_Work instruction_
Lines from the records below that contain the word "subtotal" are to be copied out.

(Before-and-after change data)
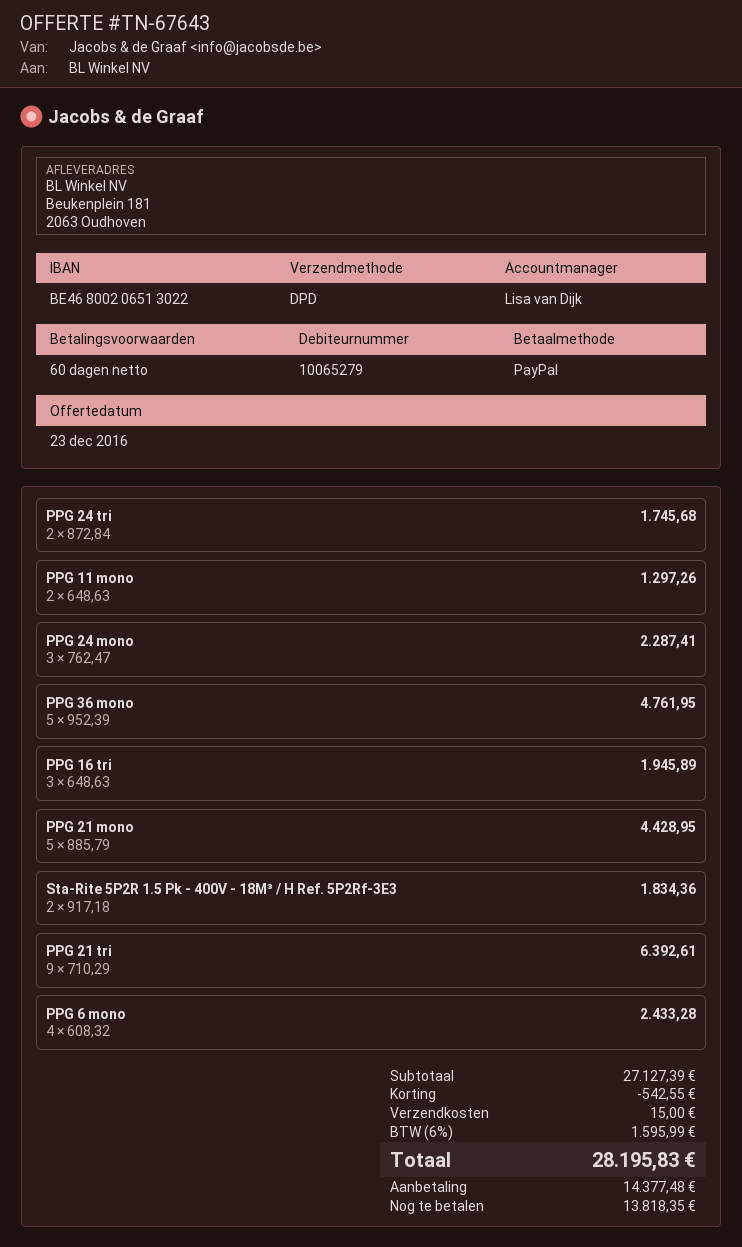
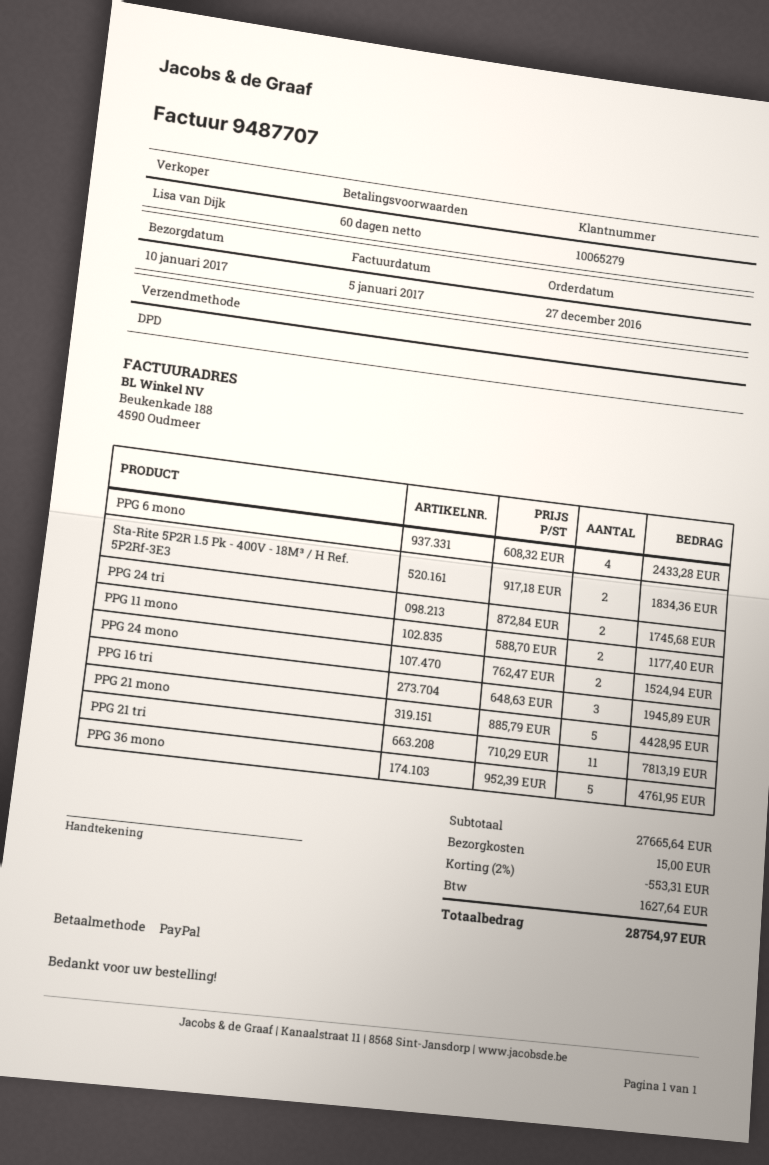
PPG 11 mono: 2 x 648.63 = 1297.26 -> 2 x 588.70 = 1177.40
PPG 24 mono: 3 x 762.47 = 2287.41 -> 2 x 762.47 = 1524.94
PPG 21 tri: 9 x 710.29 = 6392.61 -> 11 x 710.29 = 7813.19
subtotal: 27127.39 -> 27665.64
discount: 542.55 -> 553.31
tax: 1595.99 -> 1627.64
total: 28195.83 -> 28754.97

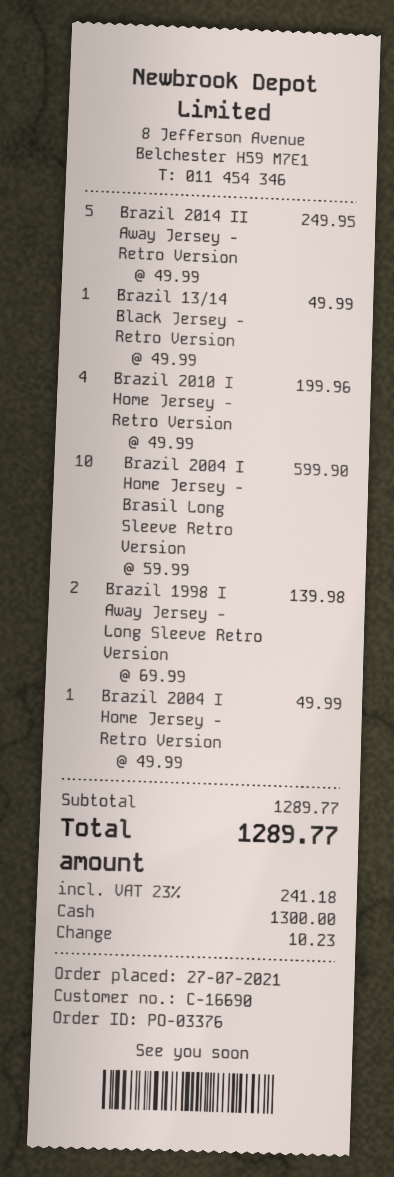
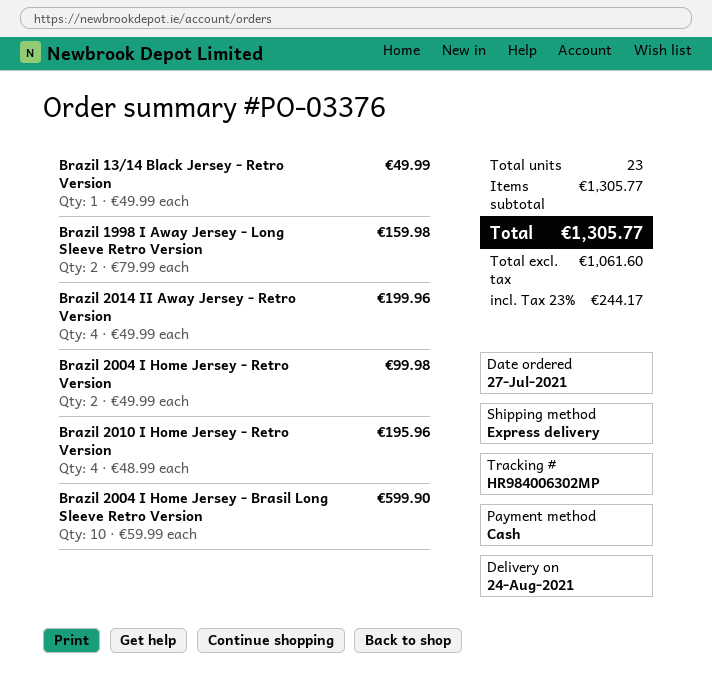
Brazil 2014 II Away Jersey - Retro Version: 5 x 49.99 = 249.95 -> 4 x 49.99 = 199.96
Brazil 2010 I Home Jersey - Retro Version: 4 x 49.99 = 199.96 -> 4 x 48.99 = 195.96
Brazil 1998 I Away Jersey - Long Sleeve Retro Version: 2 x 69.99 = 139.98 -> 2 x 79.99 = 159.98
Brazil 2004 I Home Jersey - Retro Version: 1 x 49.99 = 49.99 -> 2 x 49.99 = 99.98
subtotal: 1289.77 -> 1305.77
tax: 23% = 241.18 -> 23% = 244.17
total: 1289.77 -> 1305.77

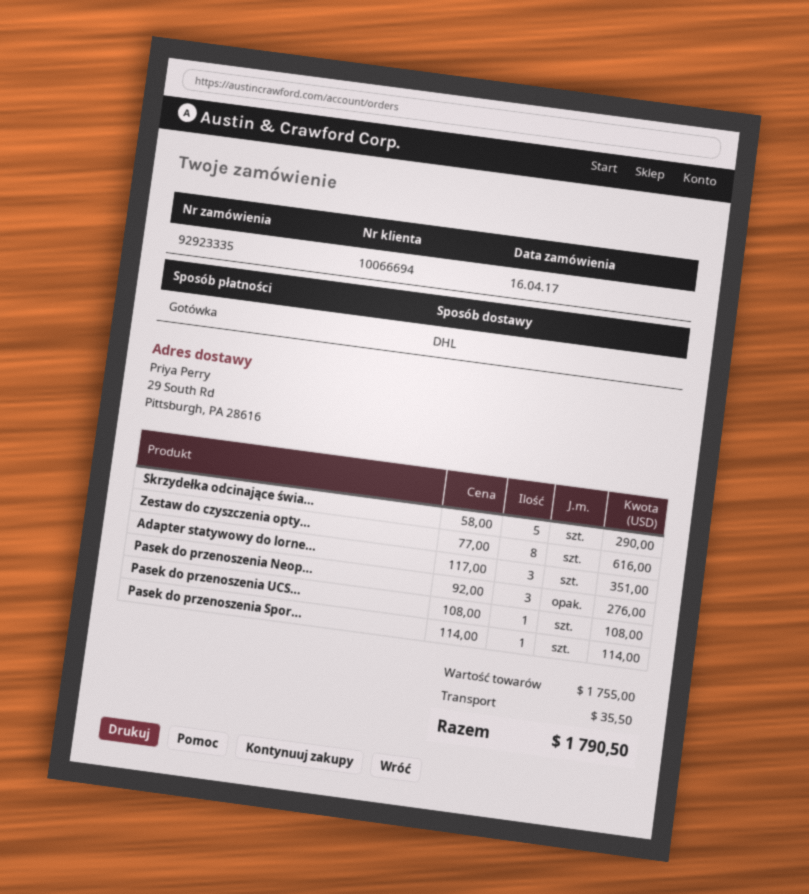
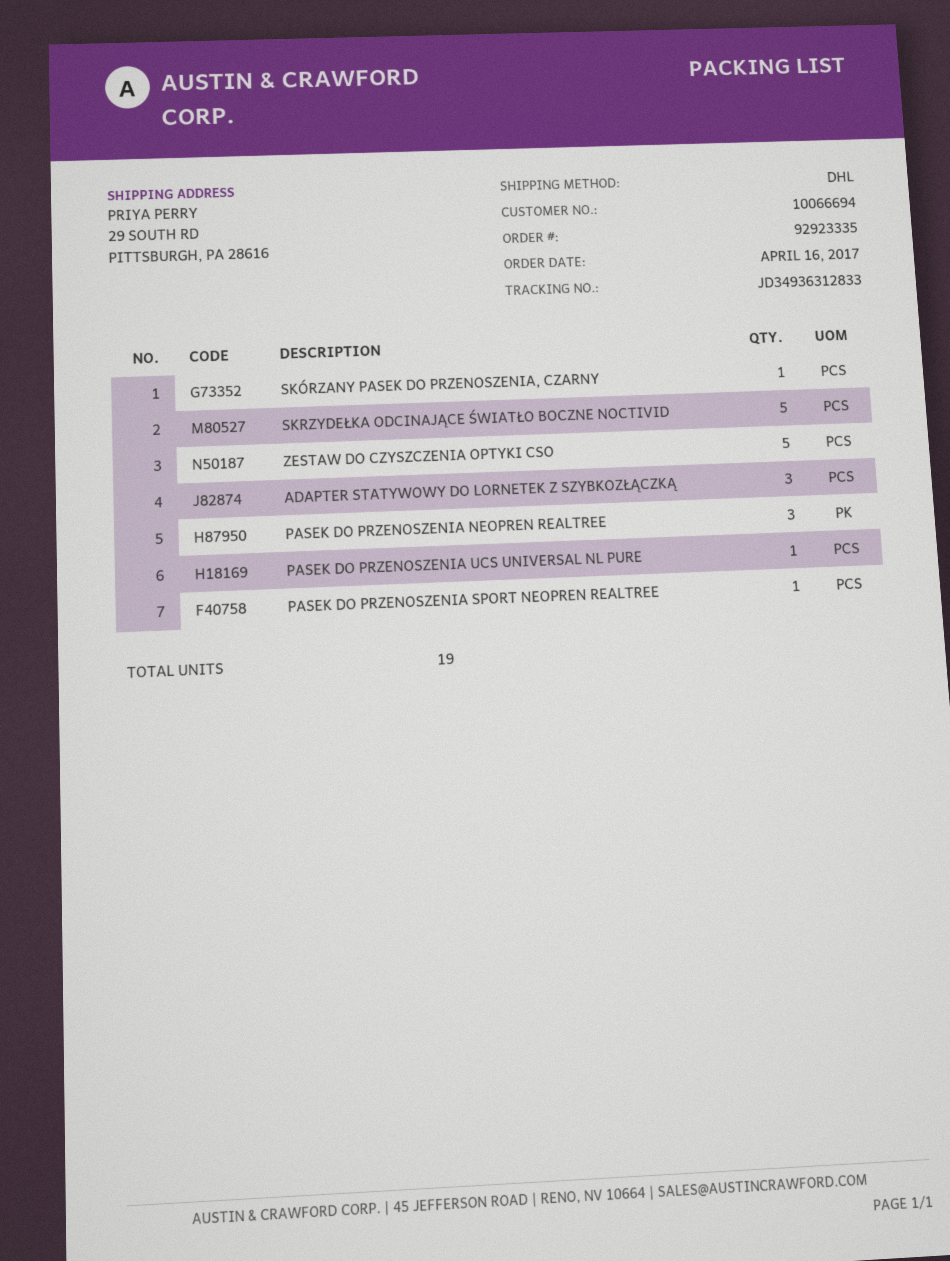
Zestaw do czyszczenia opty...: 8 -> 5
SKÓRZANY PASEK DO PRZENOSZENIA, CZARNY: none -> 1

_Result for this task_
subtotal: 27127.39 -> 27665.64
subtotal: 1289.77 -> 1305.77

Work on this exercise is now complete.